If you assault one of these youngsters
or force yourself on one of them, the dawn
and its lovely light is something you'll hate to see,
for that will be the day that you and I
will try the force of our ours and let the gods
decide between us...."
from Dithyramb III
Fortunately, they both resort to other proofs than bloodletting.

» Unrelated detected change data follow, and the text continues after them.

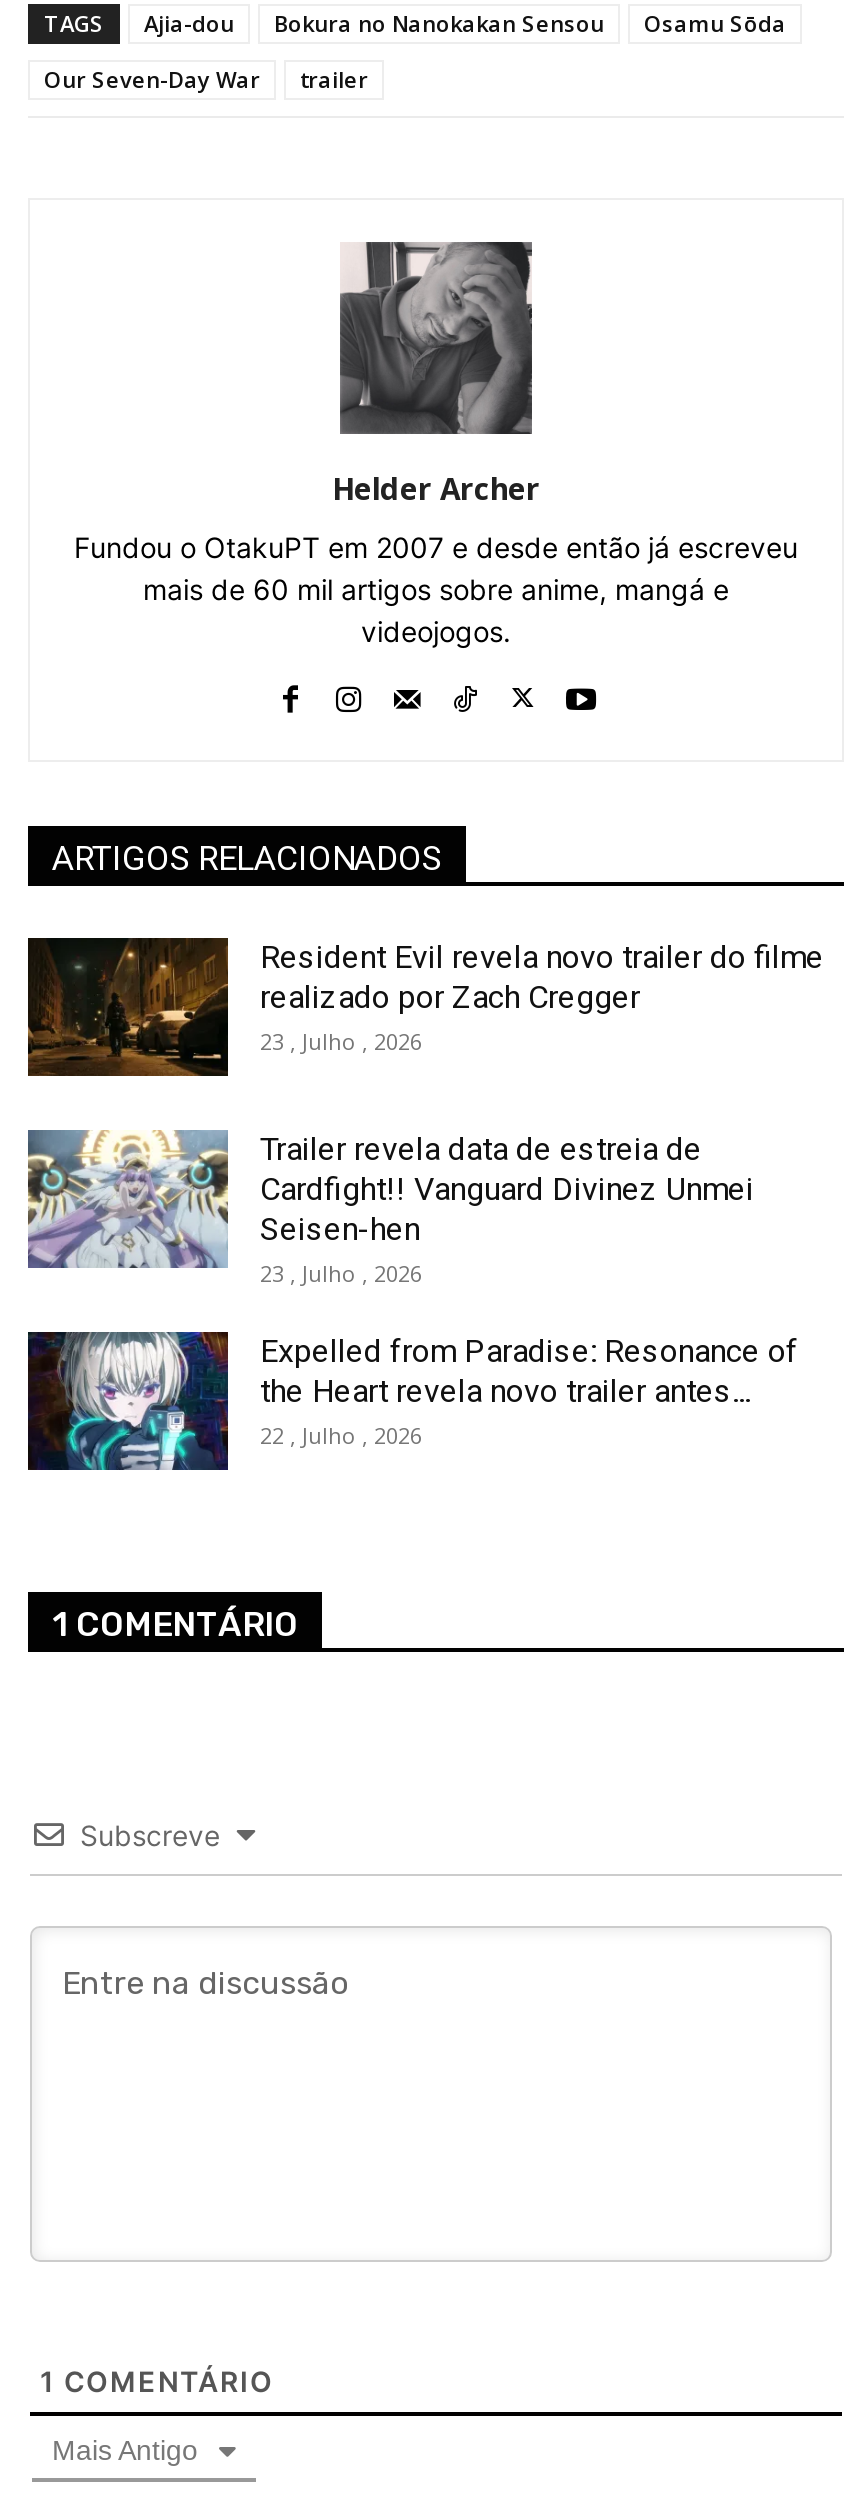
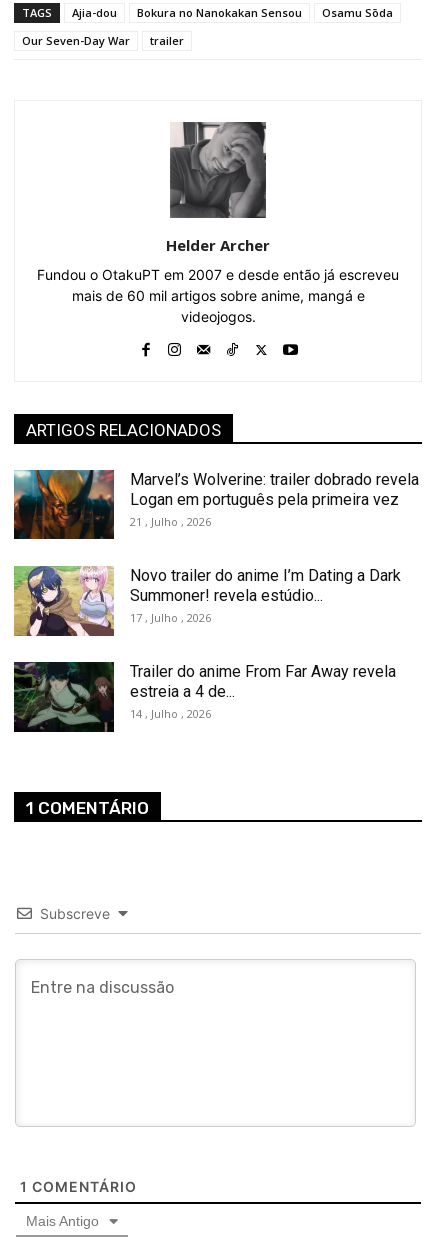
- [image]
- Resident Evil revela novo trailer do filme
- realizado por Zach Cregger
- 23 , Julho , 2026
+ [image]
+ Marvel’s Wolverine: trailer dobrado revela
+ Logan em português pela primeira vez
+ 21 , Julho , 2026

- [image]
- Trailer revela data de estreia de
- Cardfight!! Vanguard Divinez Unmei
- Seisen-hen
- 23 , Julho , 2026
+ [image]
+ Novo trailer do anime I’m Dating a Dark
+ Summoner! revela estúdio...
+ 17 , Julho , 2026

- [image]
- Expelled from Paradise: Resonance of
- the Heart revela novo trailer antes...
- 22 , Julho , 2026
+ [image]
+ Trailer do anime From Far Away revela
+ estreia a 4 de...
+ 14 , Julho , 2026
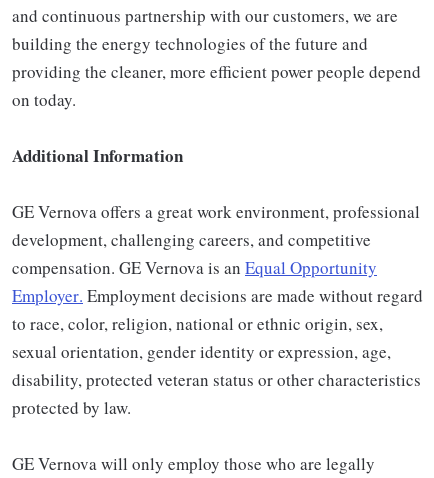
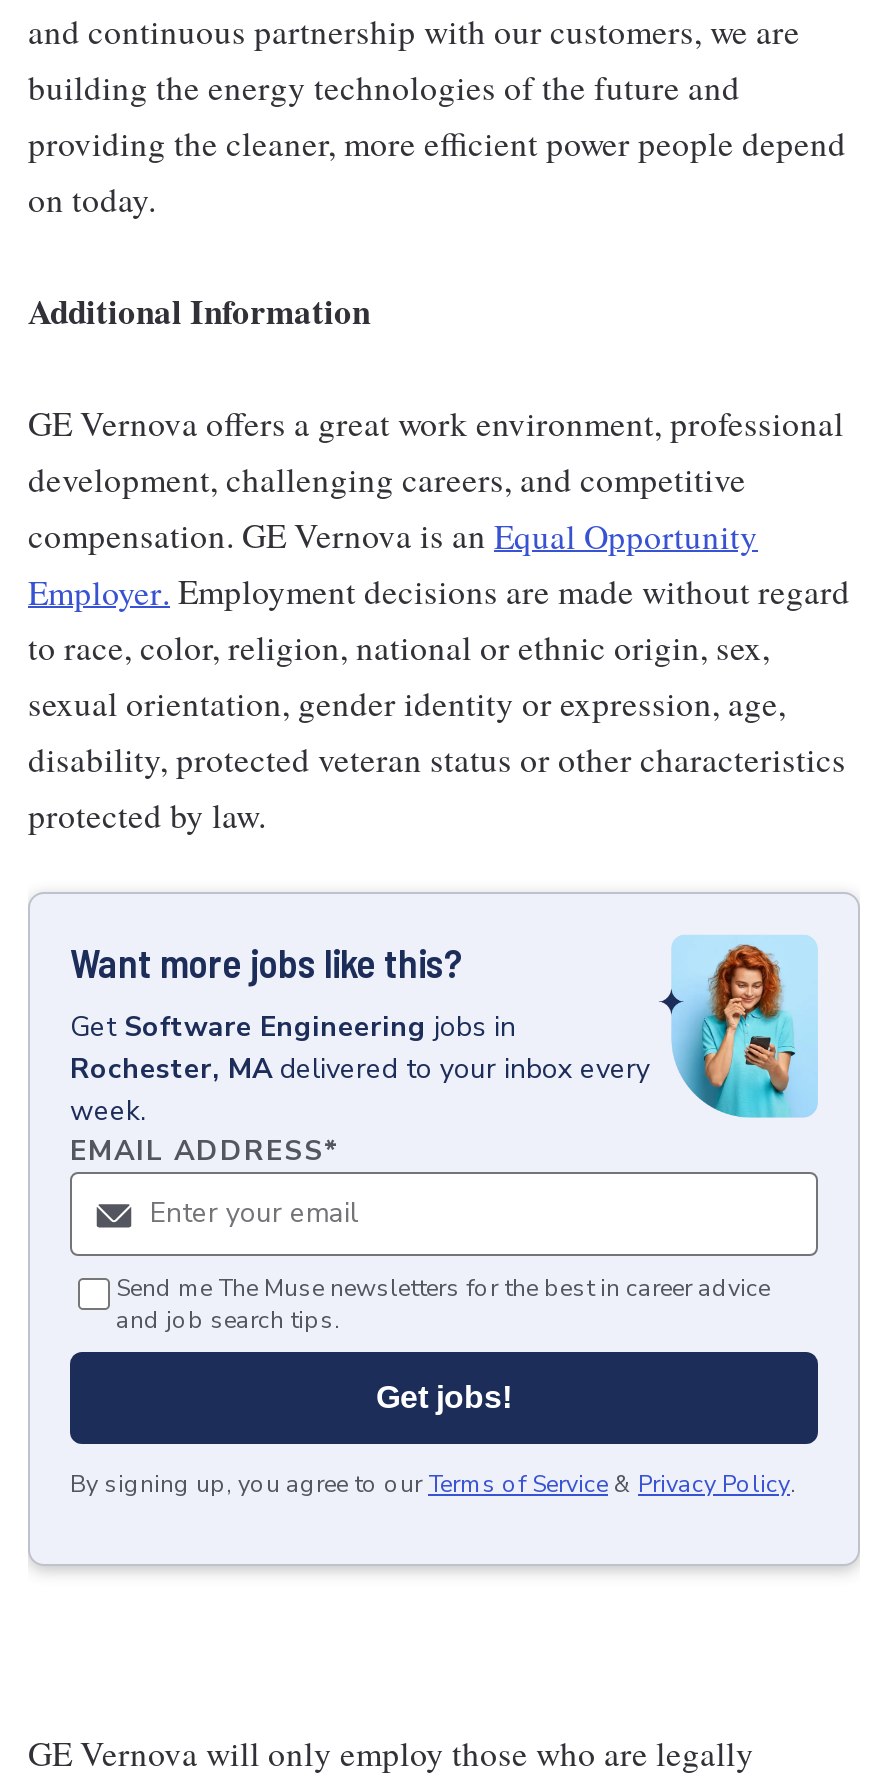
+ [image]
+ Want more jobs like this?
+ Get Software Engineering jobs in
+ Rochester, MA delivered to your inbox every
+ week.
+ EMAIL ADDRESS*

+ Send me The Muse newsletters for the best in career advice
+ and job search tips.
+ Get jobs!
+ By signing up, you agree to our Terms of Service & Privacy Policy.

As is true in other translations and adaptations by Slavitt, as his Metamorphoses,
the effort is strongest on the side of conveying to contemporary readers
stories and their characters that might otherwise be lost in rigid correctness
or affected "similarity to the original." Some complain
that he goes too far into the colloquial in diction and too far from the
original. But this critic will say that Slavitt has brought to life
a poet that otherwise would be invisible to me, so much so that I have
read the book more than once. Slavitt has promised and delivered;
find a politician who can do that!
Epinician Odes and Dithyrambs of Bacchylides is highly recommended.